Please return each record exactly, leaving nothing out.

---------- DATA FOR PROCESSING

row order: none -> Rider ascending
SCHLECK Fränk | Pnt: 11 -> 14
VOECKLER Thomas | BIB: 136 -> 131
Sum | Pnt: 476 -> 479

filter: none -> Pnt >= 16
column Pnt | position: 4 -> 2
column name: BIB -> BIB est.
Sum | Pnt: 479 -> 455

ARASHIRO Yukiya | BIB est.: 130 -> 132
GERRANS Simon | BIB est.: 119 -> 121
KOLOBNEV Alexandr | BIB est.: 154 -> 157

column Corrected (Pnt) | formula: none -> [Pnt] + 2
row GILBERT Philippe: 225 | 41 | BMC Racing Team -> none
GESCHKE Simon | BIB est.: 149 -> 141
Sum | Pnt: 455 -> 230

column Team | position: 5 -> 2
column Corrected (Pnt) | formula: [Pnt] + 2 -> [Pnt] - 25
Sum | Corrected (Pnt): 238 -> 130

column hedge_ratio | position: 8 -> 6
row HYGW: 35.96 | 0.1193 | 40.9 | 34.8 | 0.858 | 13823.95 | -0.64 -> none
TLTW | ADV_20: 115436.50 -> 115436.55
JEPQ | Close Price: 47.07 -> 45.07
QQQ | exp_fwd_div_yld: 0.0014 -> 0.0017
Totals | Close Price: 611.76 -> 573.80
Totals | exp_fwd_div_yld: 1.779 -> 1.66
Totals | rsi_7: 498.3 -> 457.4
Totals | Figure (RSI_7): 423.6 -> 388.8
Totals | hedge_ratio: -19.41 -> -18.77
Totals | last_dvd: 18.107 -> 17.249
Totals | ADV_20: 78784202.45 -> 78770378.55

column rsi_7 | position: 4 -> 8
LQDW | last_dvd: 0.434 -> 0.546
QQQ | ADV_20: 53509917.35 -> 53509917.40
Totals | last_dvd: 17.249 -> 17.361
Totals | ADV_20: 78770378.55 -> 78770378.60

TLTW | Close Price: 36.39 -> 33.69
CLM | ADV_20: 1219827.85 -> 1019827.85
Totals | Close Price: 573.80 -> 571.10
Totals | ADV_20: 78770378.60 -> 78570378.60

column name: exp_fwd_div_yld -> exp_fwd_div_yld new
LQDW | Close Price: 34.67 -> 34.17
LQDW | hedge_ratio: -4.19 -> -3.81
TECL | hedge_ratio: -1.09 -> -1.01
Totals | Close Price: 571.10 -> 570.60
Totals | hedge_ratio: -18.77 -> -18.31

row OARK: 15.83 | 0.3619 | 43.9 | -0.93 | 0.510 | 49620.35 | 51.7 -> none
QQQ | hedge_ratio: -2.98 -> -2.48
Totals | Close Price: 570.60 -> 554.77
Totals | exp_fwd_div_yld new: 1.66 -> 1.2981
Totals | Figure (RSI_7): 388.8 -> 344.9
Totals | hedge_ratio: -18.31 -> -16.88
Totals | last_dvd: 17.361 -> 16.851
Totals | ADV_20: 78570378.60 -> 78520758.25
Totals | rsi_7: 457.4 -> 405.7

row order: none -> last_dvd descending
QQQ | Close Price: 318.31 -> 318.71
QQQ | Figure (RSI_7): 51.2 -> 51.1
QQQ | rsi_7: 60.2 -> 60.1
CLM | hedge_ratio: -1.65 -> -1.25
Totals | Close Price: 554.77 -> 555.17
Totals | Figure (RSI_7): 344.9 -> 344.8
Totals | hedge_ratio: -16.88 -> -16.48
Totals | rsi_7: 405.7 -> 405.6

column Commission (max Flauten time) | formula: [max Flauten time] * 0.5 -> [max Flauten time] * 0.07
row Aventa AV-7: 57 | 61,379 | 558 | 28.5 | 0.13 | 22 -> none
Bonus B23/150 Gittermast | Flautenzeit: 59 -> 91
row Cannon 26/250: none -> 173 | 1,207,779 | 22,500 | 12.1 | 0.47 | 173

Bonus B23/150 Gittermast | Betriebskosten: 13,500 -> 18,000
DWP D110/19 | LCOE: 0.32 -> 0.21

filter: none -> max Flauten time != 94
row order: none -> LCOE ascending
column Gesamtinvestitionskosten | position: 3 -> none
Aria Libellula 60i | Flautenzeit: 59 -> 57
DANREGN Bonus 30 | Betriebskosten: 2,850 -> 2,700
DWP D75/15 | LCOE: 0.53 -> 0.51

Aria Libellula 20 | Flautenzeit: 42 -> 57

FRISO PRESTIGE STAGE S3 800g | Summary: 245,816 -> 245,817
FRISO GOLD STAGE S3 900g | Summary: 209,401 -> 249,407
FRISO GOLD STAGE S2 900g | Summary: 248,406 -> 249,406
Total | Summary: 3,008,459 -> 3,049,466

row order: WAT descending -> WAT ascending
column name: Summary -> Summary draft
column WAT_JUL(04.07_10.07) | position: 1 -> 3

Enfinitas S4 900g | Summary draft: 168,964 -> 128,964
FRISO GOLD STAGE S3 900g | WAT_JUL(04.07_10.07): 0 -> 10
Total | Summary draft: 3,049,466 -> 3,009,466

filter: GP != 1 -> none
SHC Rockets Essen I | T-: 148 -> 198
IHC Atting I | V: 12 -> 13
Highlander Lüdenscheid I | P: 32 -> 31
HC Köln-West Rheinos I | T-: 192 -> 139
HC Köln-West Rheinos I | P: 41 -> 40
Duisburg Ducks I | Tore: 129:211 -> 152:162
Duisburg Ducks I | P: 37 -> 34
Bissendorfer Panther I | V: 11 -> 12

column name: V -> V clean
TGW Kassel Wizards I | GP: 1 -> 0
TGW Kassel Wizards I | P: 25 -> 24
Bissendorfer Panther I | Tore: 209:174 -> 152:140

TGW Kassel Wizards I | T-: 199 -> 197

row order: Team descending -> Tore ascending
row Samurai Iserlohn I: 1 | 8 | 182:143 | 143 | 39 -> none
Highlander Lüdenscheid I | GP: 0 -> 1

--------------------

* EXPECTED OUTPUT:
row order: none -> Rider ascending
SCHLECK Fränk | Pnt: 11 -> 14
VOECKLER Thomas | BIB: 136 -> 131
Sum | Pnt: 476 -> 479

filter: none -> Pnt >= 16
column Pnt | position: 4 -> 2
column name: BIB -> BIB est.
Sum | Pnt: 479 -> 455

ARASHIRO Yukiya | BIB est.: 130 -> 132
GERRANS Simon | BIB est.: 119 -> 121
KOLOBNEV Alexandr | BIB est.: 154 -> 157

column Corrected (Pnt) | formula: none -> [Pnt] + 2
row GILBERT Philippe: 225 | 41 | BMC Racing Team -> none
GESCHKE Simon | BIB est.: 149 -> 141
Sum | Pnt: 455 -> 230

column Team | position: 5 -> 2
column Corrected (Pnt) | formula: [Pnt] + 2 -> [Pnt] - 25
Sum | Corrected (Pnt): 238 -> 130

column hedge_ratio | position: 8 -> 6
row HYGW: 35.96 | 0.1193 | 40.9 | 34.8 | 0.858 | 13823.95 | -0.64 -> none
TLTW | ADV_20: 115436.50 -> 115436.55
JEPQ | Close Price: 47.07 -> 45.07
QQQ | exp_fwd_div_yld: 0.0014 -> 0.0017
Totals | Close Price: 611.76 -> 573.80
Totals | exp_fwd_div_yld: 1.779 -> 1.66
Totals | rsi_7: 498.3 -> 457.4
Totals | Figure (RSI_7): 423.6 -> 388.8
Totals | hedge_ratio: -19.41 -> -18.77
Totals | last_dvd: 18.107 -> 17.249
Totals | ADV_20: 78784202.45 -> 78770378.55

column rsi_7 | position: 4 -> 8
LQDW | last_dvd: 0.434 -> 0.546
QQQ | ADV_20: 53509917.35 -> 53509917.40
Totals | last_dvd: 17.249 -> 17.361
Totals | ADV_20: 78770378.55 -> 78770378.60

TLTW | Close Price: 36.39 -> 33.69
CLM | ADV_20: 1219827.85 -> 1019827.85
Totals | Close Price: 573.80 -> 571.10
Totals | ADV_20: 78770378.60 -> 78570378.60

column name: exp_fwd_div_yld -> exp_fwd_div_yld new
LQDW | Close Price: 34.67 -> 34.17
LQDW | hedge_ratio: -4.19 -> -3.81
TECL | hedge_ratio: -1.09 -> -1.01
Totals | Close Price: 571.10 -> 570.60
Totals | hedge_ratio: -18.77 -> -18.31

row OARK: 15.83 | 0.3619 | 43.9 | -0.93 | 0.510 | 49620.35 | 51.7 -> none
QQQ | hedge_ratio: -2.98 -> -2.48
Totals | Close Price: 570.60 -> 554.77
Totals | exp_fwd_div_yld new: 1.66 -> 1.2981
Totals | Figure (RSI_7): 388.8 -> 344.9
Totals | hedge_ratio: -18.31 -> -16.88
Totals | last_dvd: 17.361 -> 16.851
Totals | ADV_20: 78570378.60 -> 78520758.25
Totals | rsi_7: 457.4 -> 405.7

row order: none -> last_dvd descending
QQQ | Close Price: 318.31 -> 318.71
QQQ | Figure (RSI_7): 51.2 -> 51.1
QQQ | rsi_7: 60.2 -> 60.1
CLM | hedge_ratio: -1.65 -> -1.25
Totals | Close Price: 554.77 -> 555.17
Totals | Figure (RSI_7): 344.9 -> 344.8
Totals | hedge_ratio: -16.88 -> -16.48
Totals | rsi_7: 405.7 -> 405.6

column Commission (max Flauten time) | formula: [max Flauten time] * 0.5 -> [max Flauten time] * 0.07
row Aventa AV-7: 57 | 61,379 | 558 | 28.5 | 0.13 | 22 -> none
Bonus B23/150 Gittermast | Flautenzeit: 59 -> 91
row Cannon 26/250: none -> 173 | 1,207,779 | 22,500 | 12.1 | 0.47 | 173

Bonus B23/150 Gittermast | Betriebskosten: 13,500 -> 18,000
DWP D110/19 | LCOE: 0.32 -> 0.21

filter: none -> max Flauten time != 94
row order: none -> LCOE ascending
column Gesamtinvestitionskosten | position: 3 -> none
Aria Libellula 60i | Flautenzeit: 59 -> 57
DANREGN Bonus 30 | Betriebskosten: 2,850 -> 2,700
DWP D75/15 | LCOE: 0.53 -> 0.51

Aria Libellula 20 | Flautenzeit: 42 -> 57

FRISO PRESTIGE STAGE S3 800g | Summary: 245,816 -> 245,817
FRISO GOLD STAGE S3 900g | Summary: 209,401 -> 249,407
FRISO GOLD STAGE S2 900g | Summary: 248,406 -> 249,406
Total | Summary: 3,008,459 -> 3,049,466

row order: WAT descending -> WAT ascending
column name: Summary -> Summary draft
column WAT_JUL(04.07_10.07) | position: 1 -> 3

Enfinitas S4 900g | Summary draft: 168,964 -> 128,964
FRISO GOLD STAGE S3 900g | WAT_JUL(04.07_10.07): 0 -> 10
Total | Summary draft: 3,049,466 -> 3,009,466

filter: GP != 1 -> none
SHC Rockets Essen I | T-: 148 -> 198
IHC Atting I | V: 12 -> 13
Highlander Lüdenscheid I | P: 32 -> 31
HC Köln-West Rheinos I | T-: 192 -> 139
HC Köln-West Rheinos I | P: 41 -> 40
Duisburg Ducks I | Tore: 129:211 -> 152:162
Duisburg Ducks I | P: 37 -> 34
Bissendorfer Panther I | V: 11 -> 12

column name: V -> V clean
TGW Kassel Wizards I | GP: 1 -> 0
TGW Kassel Wizards I | P: 25 -> 24
Bissendorfer Panther I | Tore: 209:174 -> 152:140

TGW Kassel Wizards I | T-: 199 -> 197

row order: Team descending -> Tore ascending
row Samurai Iserlohn I: 1 | 8 | 182:143 | 143 | 39 -> none
Highlander Lüdenscheid I | GP: 0 -> 1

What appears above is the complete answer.